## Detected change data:
══════════

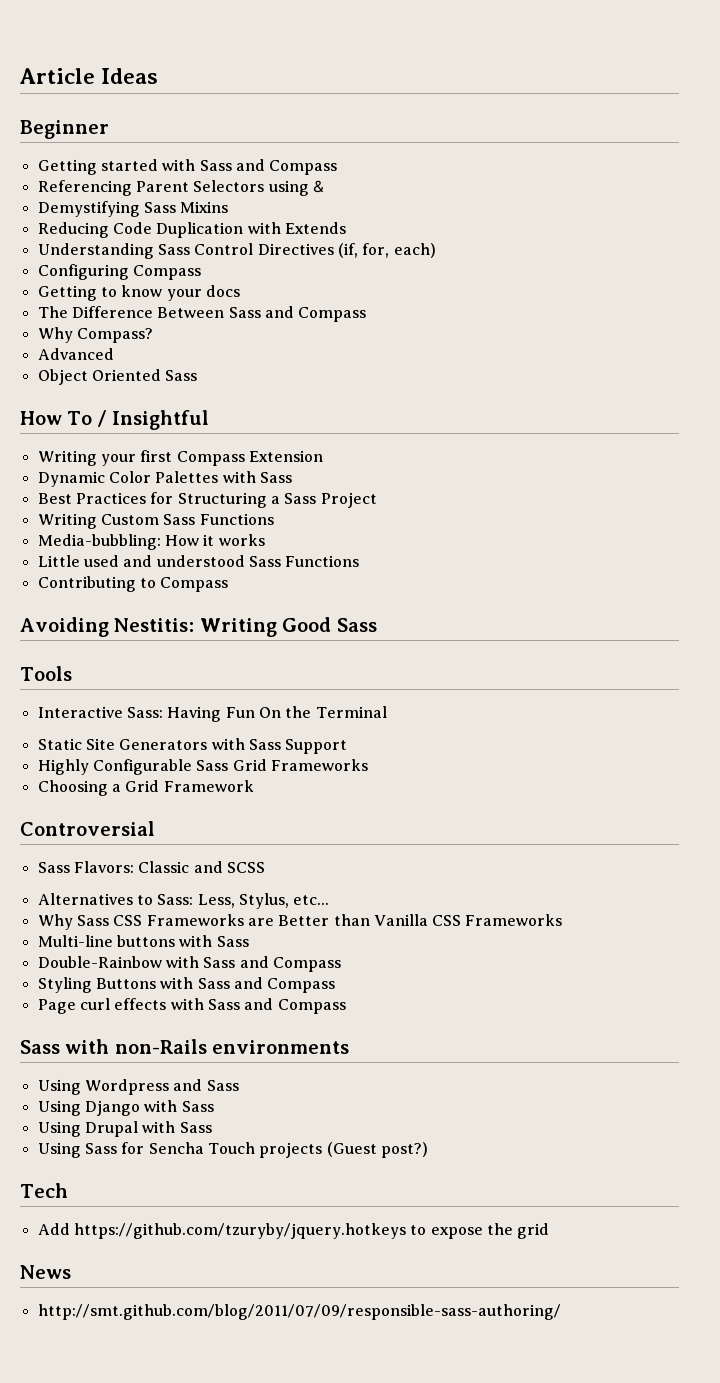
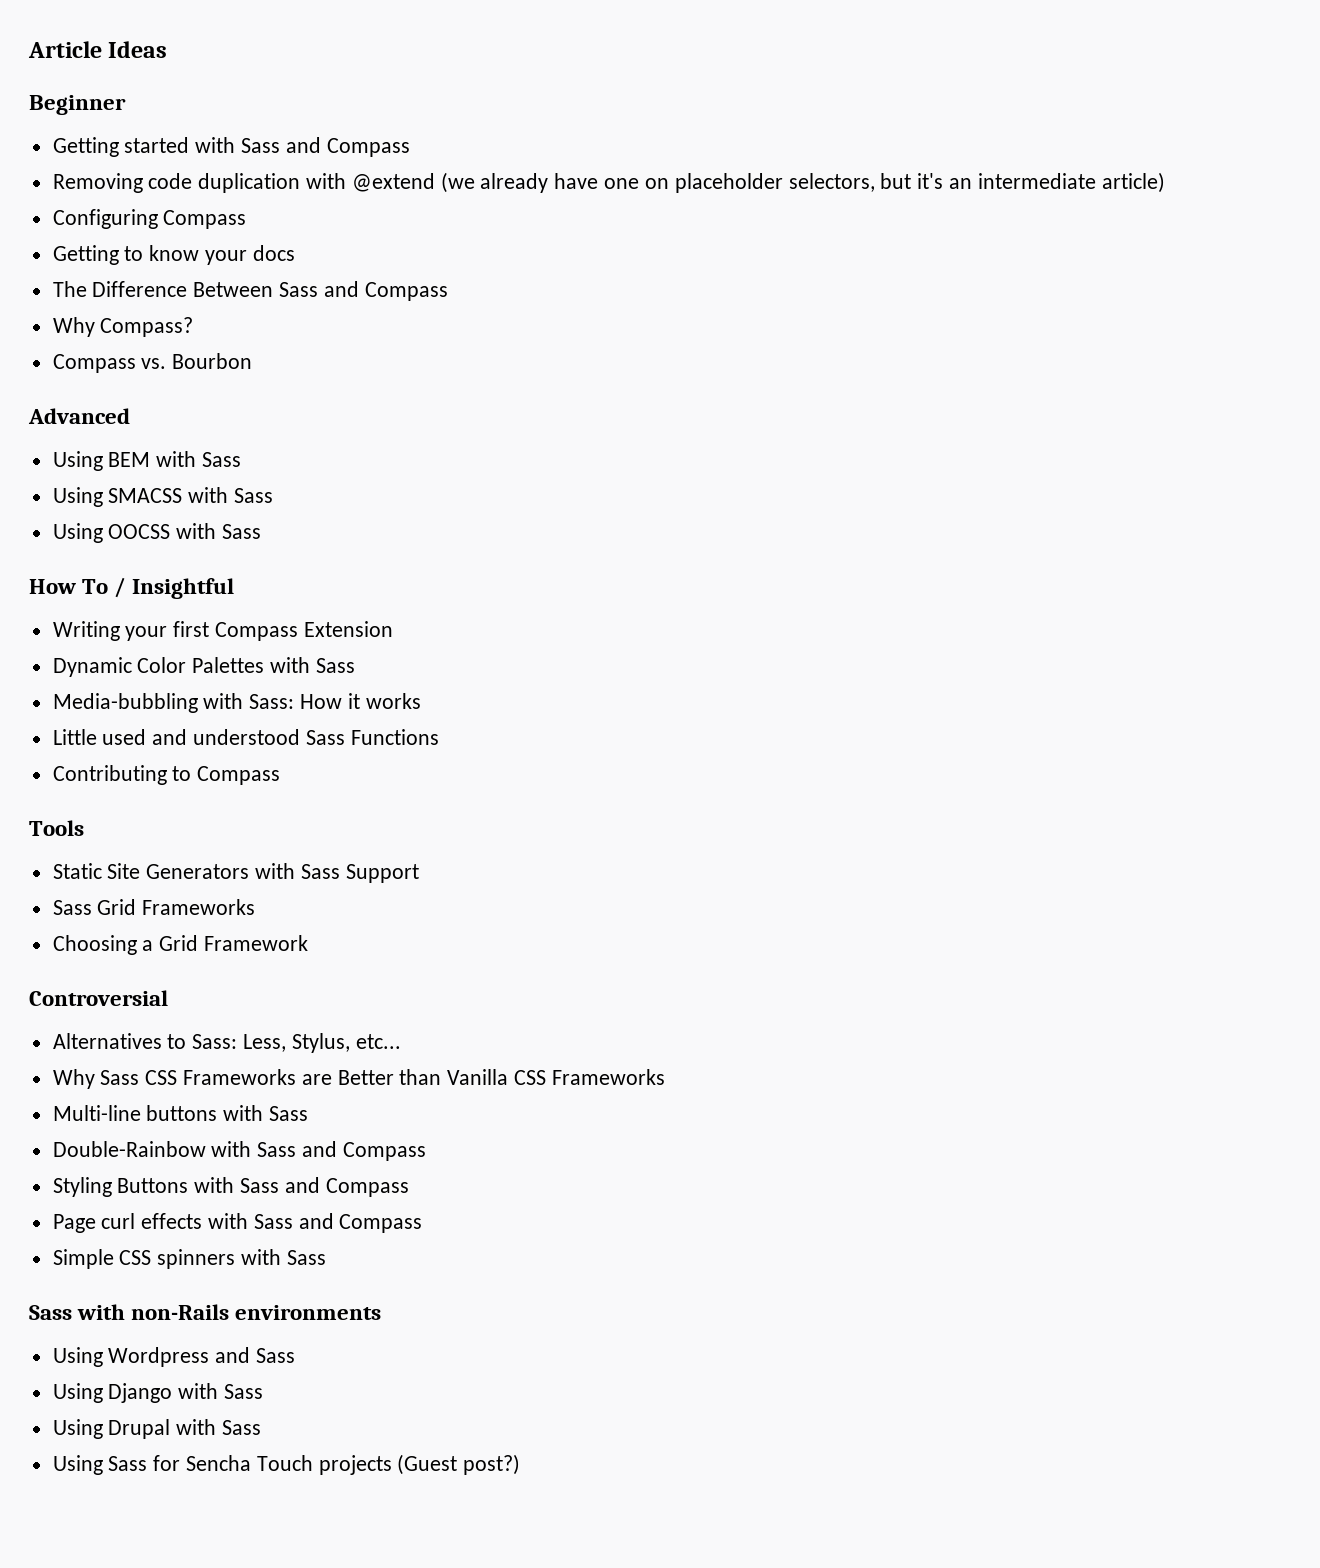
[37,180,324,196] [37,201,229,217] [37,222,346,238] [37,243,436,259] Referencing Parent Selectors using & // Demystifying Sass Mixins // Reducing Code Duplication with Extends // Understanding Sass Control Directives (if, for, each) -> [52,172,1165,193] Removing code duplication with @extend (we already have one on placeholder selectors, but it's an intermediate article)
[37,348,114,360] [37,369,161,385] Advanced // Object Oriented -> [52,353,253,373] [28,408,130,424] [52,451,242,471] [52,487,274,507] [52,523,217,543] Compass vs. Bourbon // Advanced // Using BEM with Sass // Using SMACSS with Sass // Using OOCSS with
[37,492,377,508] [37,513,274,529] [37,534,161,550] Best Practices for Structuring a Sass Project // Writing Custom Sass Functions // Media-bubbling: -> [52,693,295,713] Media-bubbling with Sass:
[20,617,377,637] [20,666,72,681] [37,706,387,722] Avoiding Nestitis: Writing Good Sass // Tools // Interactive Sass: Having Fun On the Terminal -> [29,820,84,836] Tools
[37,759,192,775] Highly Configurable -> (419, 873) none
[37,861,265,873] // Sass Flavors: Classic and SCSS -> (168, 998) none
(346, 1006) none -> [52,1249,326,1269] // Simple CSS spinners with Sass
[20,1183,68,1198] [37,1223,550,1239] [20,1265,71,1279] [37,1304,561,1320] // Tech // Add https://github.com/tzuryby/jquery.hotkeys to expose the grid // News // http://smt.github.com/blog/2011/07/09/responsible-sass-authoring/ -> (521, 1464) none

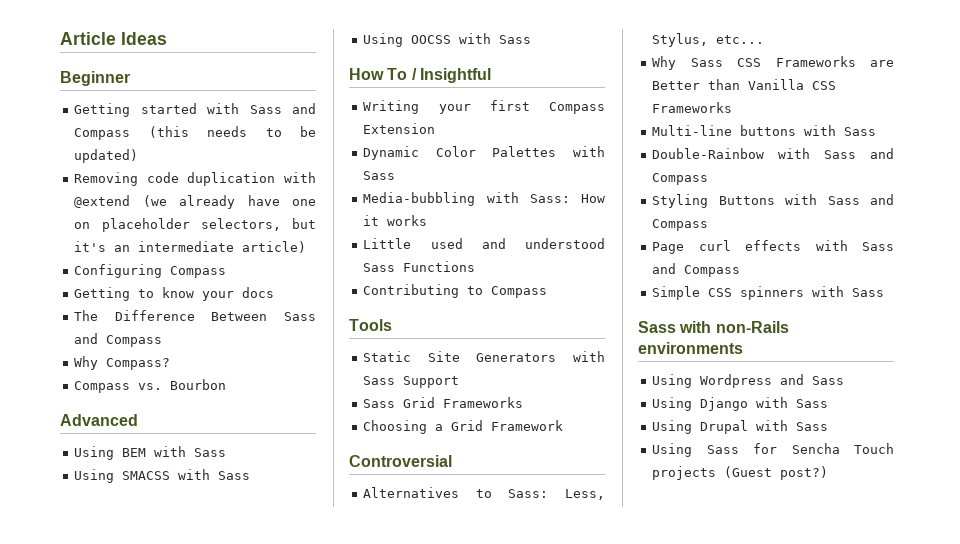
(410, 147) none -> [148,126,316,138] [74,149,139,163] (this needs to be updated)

══════════

## Your objective:
Report every line of the records that contains the word "with".

## Answer area:
[37,180,324,196] [37,201,229,217] [37,222,346,238] [37,243,436,259] Referencing Parent Selectors using & // Demystifying Sass Mixins // Reducing Code Duplication with Extends // Understanding Sass Control Directives (if, for, each) -> [52,172,1165,193] Removing code duplication with @extend (we already have one on placeholder selectors, but it's an intermediate article)
[37,348,114,360] [37,369,161,385] Advanced // Object Oriented -> [52,353,253,373] [28,408,130,424] [52,451,242,471] [52,487,274,507] [52,523,217,543] Compass vs. Bourbon // Advanced // Using BEM with Sass // Using SMACSS with Sass // Using OOCSS with
[37,492,377,508] [37,513,274,529] [37,534,161,550] Best Practices for Structuring a Sass Project // Writing Custom Sass Functions // Media-bubbling: -> [52,693,295,713] Media-bubbling with Sass:
(346, 1006) none -> [52,1249,326,1269] // Simple CSS spinners with Sass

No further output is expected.